O que foi construído para o evento

Grande parte da marca física deixada pela Eurovisão 2023 em Liverpool foi, por design, temporária. A zona de fãs “EuroVillage” no waterfront, a passagem pedonal “Eurovision Bridge” que ligava a arena ao centro da cidade, e as elaboradas decorações de rua ao longo das principais artérias foram todas instaladas para o período do concurso e removidas depois, como é prática habitual em eventos desta escala. Vale a pena deixar isto claro para quem visita agora à espera de encontrar ainda em funcionamento um parque temático da Eurovisão — não existe nenhum, e nunca foi essa a intenção.

O que Liverpool manteve, deliberadamente, foi um conjunto de legados culturais e cívicos em vez de infraestrutura física. Os National Museums Liverpool organizaram uma grande exposição sobre a Eurovisão e a Ucrânia durante e depois do concurso, e alguns elementos dessa programação — projetos de intercâmbio cultural ucraniano, residências de artistas e ligações de parceria cívica entre Liverpool e cidades ucranianas — continuaram, de forma reduzida, nos anos seguintes, geridos pelas instituições culturais da cidade em vez de funcionarem como atração turística autónoma.

O mural do waterfront e a arte pública

O vestígio físico duradouro mais visível é a arte pública: vários murais e instalações criados durante o período da Eurovisão permanecem visíveis pelo centro da cidade e pelo waterfront, parte do hábito mais amplo de Liverpool de usar a arte de rua para marcar grandes momentos culturais (veja o nosso guia de arte de rua para o contexto mais alargado). Estes não estão fortemente sinalizados como “locais da Eurovisão” da forma como os locais Beatles estão assinalados — são mais incidentais, o tipo de coisa por que um visitante pode passar sem necessariamente associar ao evento de 2023, a menos que já conheça o contexto.

Ajudou realmente Liverpool?

O argumento económico é genuinamente forte: estima-se que a Eurovisão 2023 tenha gerado bem mais de 50 milhões de libras em impacto económico para a região da cidade de Liverpool, com espetáculos esgotados na arena ao longo da semana do concurso e um aumento substancial na ocupação hoteleira e nas despesas de hotelaria.
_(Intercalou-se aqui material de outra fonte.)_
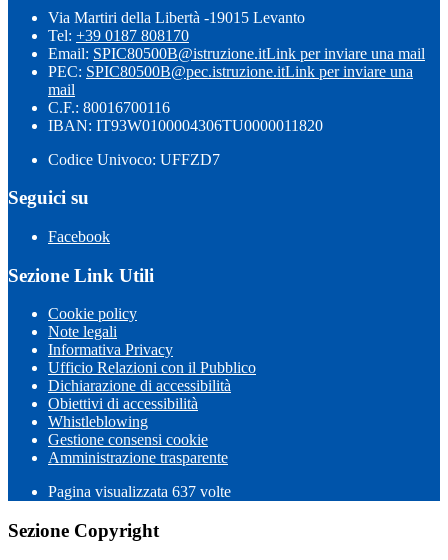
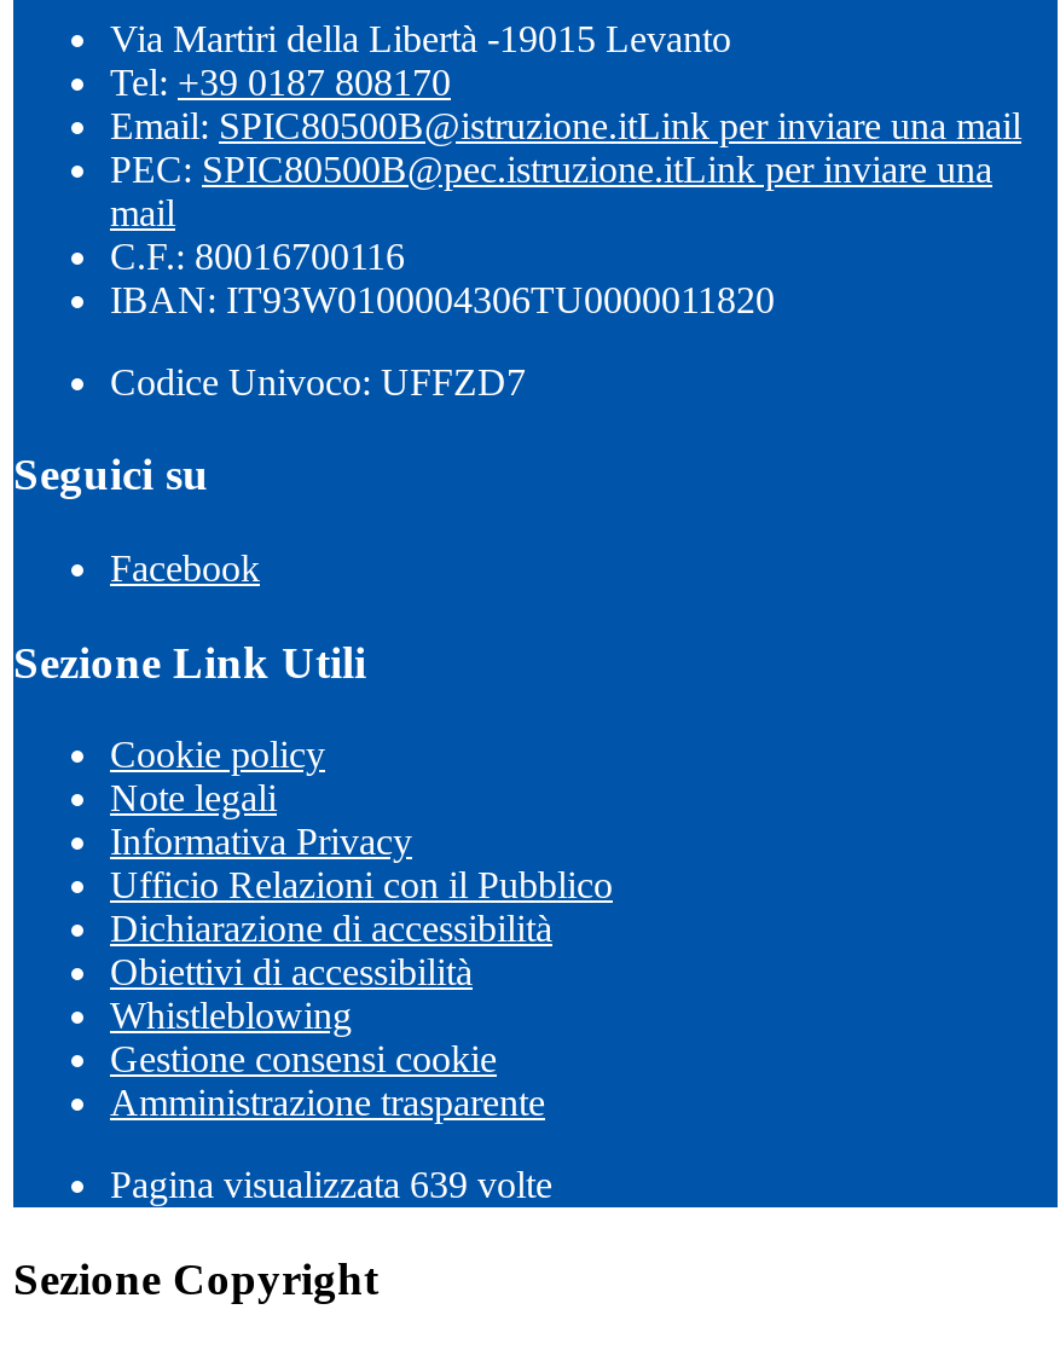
[48,483,231,500] Pagina visualizzata 637 volte -> [110,1165,552,1206] Pagina visualizzata 639 volte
O alcance da transmissão global colocou o waterfront de Liverpool perante uma enorme audiência televisiva internacional, num momento em que ainda se recuperava do colapso do turismo internacional causado pela pandemia.

O impacto menos quantificável, mas possivelmente mais significativo, foi o reputacional: organizar a Eurovisão “por” a Ucrânia, com um cuidado genuíno na representação cultural ucraniana ao longo de todo o evento (palavras e símbolos ucranianos apareceram em toda a sala e nos segmentos de apresentação, e o concurso abriu com performances culturais em homenagem à Ucrânia), deu a Liverpool um momento de boa vontade internacional distinto da sua narrativa turística habitual centrada nos Beatles e no futebol. Reforçou, de forma muito pública, o padrão pós-2008 da cidade de usar grandes eventos como catalisadores para uma confiança cívica mais ampla — o mesmo padrão que o nosso artigo sobre a Capital Europeia da Cultura 2008 traça a partir do precedente anterior e de maior escala.
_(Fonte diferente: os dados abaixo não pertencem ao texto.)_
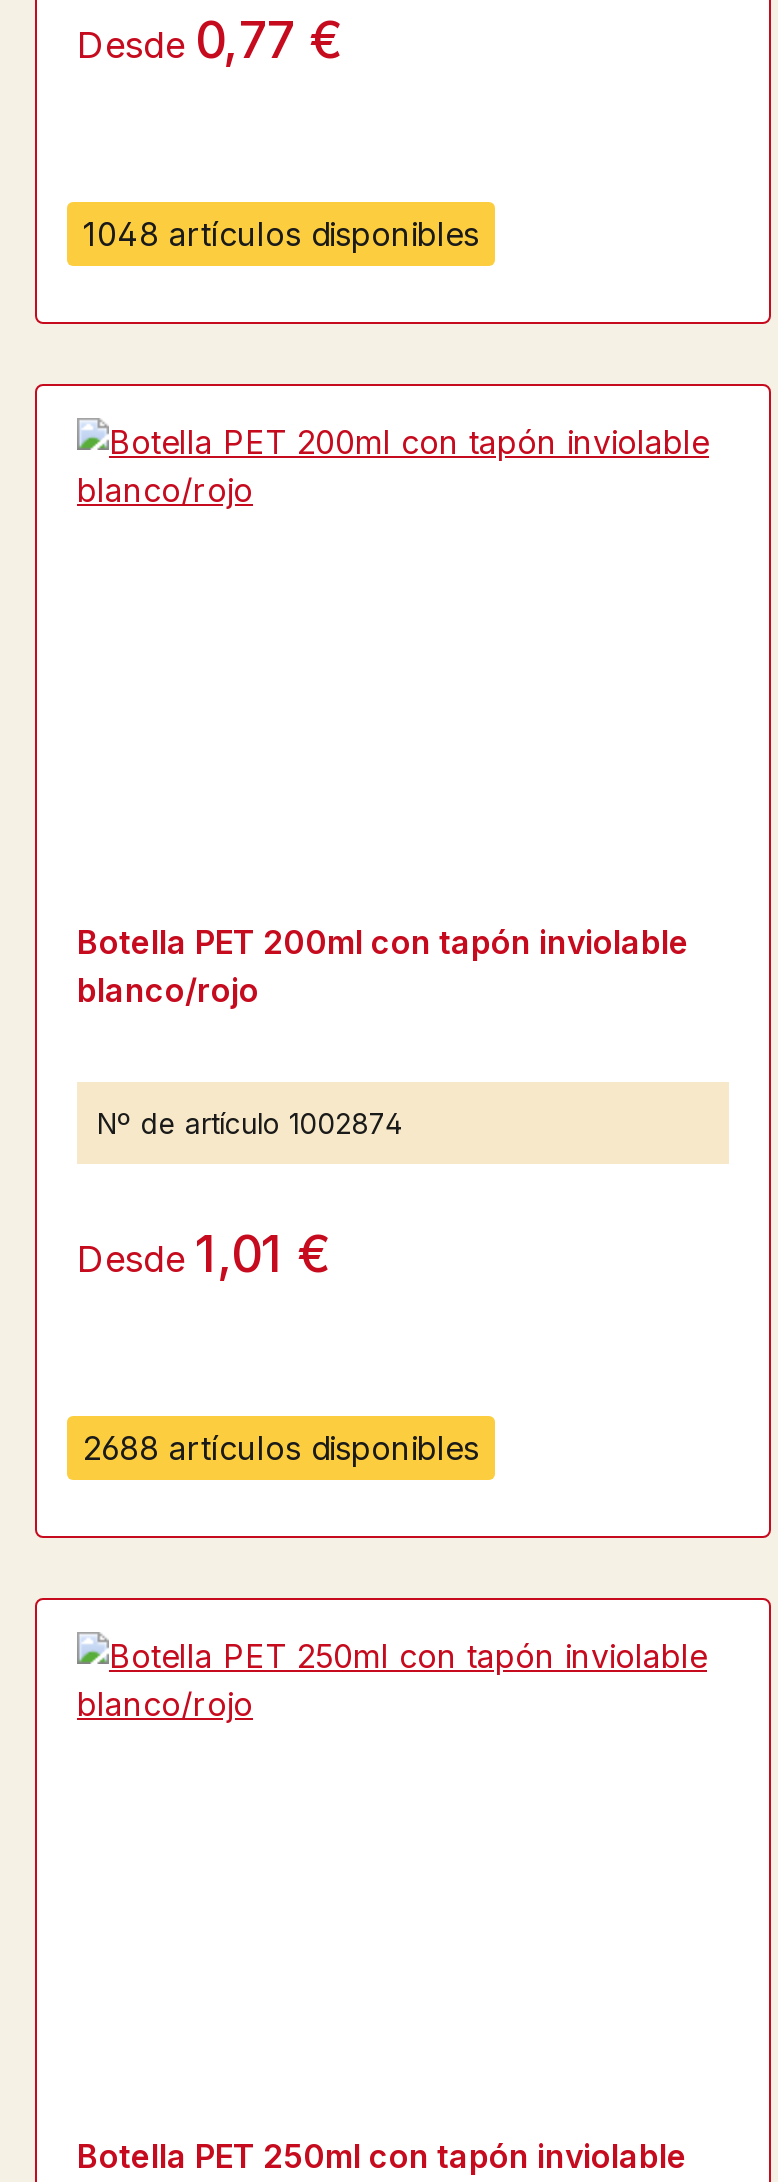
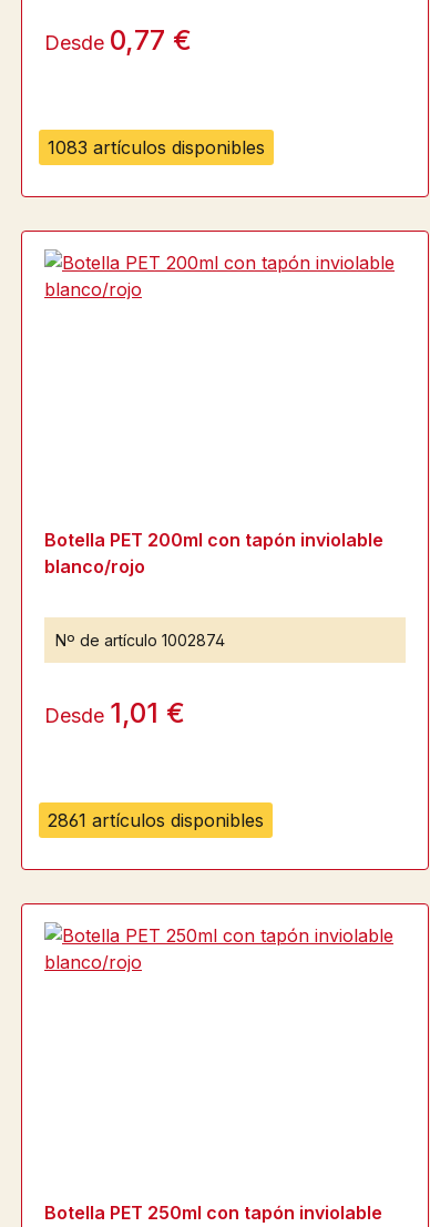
[83,214,479,254] 1048 artículos disponibles -> [48,136,265,158] 1083 artículos disponibles
[83,1428,479,1468] 2688 artículos disponibles -> [48,809,264,831] 2861 artículos disponibles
O que genuinamente ainda há para ver

Se está a visitar Liverpool agora especificamente curioso sobre a ligação à Eurovisão, module as expectativas: este é um legado que tem de procurar, e não um que se anuncia a cada esquina. O guia do legado da Eurovisão cobre em detalhe o material de exposição, os murais e a programação cívica que ainda restam. O próprio M&S Bank Arena, onde o concurso decorreu, continua a funcionar como a principal sala de concertos de grande escala de Liverpool, e vale a pena lembrar, ao passar por ele, que durante uma semana em maio de 2023 acolheu uma das transmissões mais emocionalmente carregadas da história do concurso — um facto que o próprio edifício não deixa transparecer visto de fora.

À medida que o conteúdo específico da Eurovisão continua a esbater-se na memória ativa, a história musical mais ampla de Liverpool — Beatles, Merseybeat, a cena ao vivo ainda em curso abordada no nosso guia da cena musical — continua a ser o atrativo mais duradouro. A Eurovisão 2023 foi um momento genuíno e bem executado para a cidade, mas sempre foi destinado a ser um momento, não um traço permanente, e um relato honesto sobre a cidade deve dizê-lo claramente.